▶ _Instructions to follow_: Only lines containing "Tigers" are wanted from the data below. Copy those lines.

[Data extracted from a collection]
━━━
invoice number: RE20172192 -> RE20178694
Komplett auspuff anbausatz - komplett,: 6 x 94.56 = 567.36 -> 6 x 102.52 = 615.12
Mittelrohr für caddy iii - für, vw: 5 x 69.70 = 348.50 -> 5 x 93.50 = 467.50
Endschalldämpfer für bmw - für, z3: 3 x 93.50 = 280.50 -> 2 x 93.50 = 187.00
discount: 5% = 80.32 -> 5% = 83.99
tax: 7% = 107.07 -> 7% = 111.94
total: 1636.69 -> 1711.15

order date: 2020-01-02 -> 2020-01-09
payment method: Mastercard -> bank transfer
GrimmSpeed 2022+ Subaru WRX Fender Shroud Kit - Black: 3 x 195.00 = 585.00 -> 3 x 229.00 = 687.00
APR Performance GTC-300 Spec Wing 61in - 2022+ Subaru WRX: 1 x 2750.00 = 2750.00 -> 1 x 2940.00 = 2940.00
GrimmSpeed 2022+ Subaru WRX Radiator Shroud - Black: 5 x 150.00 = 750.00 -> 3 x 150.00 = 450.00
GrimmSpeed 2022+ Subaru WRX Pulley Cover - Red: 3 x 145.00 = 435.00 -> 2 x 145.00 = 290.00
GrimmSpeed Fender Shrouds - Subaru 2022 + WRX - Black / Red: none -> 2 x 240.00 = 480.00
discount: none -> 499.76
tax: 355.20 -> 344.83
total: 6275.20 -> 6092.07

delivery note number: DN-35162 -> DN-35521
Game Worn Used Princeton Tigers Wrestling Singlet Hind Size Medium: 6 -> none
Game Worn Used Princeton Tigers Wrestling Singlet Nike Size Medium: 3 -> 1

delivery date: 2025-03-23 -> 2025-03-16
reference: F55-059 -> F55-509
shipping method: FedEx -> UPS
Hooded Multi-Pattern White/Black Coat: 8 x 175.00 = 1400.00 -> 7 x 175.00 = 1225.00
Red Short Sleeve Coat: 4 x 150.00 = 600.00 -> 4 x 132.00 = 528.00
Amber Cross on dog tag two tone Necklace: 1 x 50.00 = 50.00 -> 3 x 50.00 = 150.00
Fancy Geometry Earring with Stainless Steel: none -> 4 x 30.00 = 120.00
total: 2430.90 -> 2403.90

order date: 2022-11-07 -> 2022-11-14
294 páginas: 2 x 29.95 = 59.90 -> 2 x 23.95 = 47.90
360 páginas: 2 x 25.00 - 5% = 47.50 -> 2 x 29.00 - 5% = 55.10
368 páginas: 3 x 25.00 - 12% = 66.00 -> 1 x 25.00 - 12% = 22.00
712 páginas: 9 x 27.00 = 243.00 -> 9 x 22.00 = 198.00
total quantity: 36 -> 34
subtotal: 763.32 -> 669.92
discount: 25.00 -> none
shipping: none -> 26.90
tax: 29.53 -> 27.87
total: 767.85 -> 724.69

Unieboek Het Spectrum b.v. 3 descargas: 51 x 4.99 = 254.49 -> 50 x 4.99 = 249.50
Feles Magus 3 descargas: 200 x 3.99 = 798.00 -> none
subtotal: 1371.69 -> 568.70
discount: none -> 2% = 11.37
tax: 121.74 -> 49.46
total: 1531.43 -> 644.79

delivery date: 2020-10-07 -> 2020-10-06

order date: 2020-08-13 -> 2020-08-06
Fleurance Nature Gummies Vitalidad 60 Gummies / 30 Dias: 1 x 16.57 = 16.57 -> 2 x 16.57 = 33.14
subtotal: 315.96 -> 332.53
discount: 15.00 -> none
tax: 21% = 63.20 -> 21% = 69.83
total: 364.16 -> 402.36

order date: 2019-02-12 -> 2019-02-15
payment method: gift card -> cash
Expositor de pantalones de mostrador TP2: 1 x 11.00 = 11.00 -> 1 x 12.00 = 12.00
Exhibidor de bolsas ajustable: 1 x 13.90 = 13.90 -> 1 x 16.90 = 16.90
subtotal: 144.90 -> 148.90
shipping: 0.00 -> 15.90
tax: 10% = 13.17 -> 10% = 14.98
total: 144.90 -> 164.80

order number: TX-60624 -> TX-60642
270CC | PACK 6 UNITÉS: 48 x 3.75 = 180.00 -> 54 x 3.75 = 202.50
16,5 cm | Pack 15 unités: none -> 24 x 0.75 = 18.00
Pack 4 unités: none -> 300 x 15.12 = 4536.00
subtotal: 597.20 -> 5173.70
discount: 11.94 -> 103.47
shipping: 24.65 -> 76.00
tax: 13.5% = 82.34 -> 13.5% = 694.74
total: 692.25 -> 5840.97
━━━
▶ _Answer for this exercise_:
Game Worn Used Princeton Tigers Wrestling Singlet Hind Size Medium: 6 -> none
Game Worn Used Princeton Tigers Wrestling Singlet Nike Size Medium: 3 -> 1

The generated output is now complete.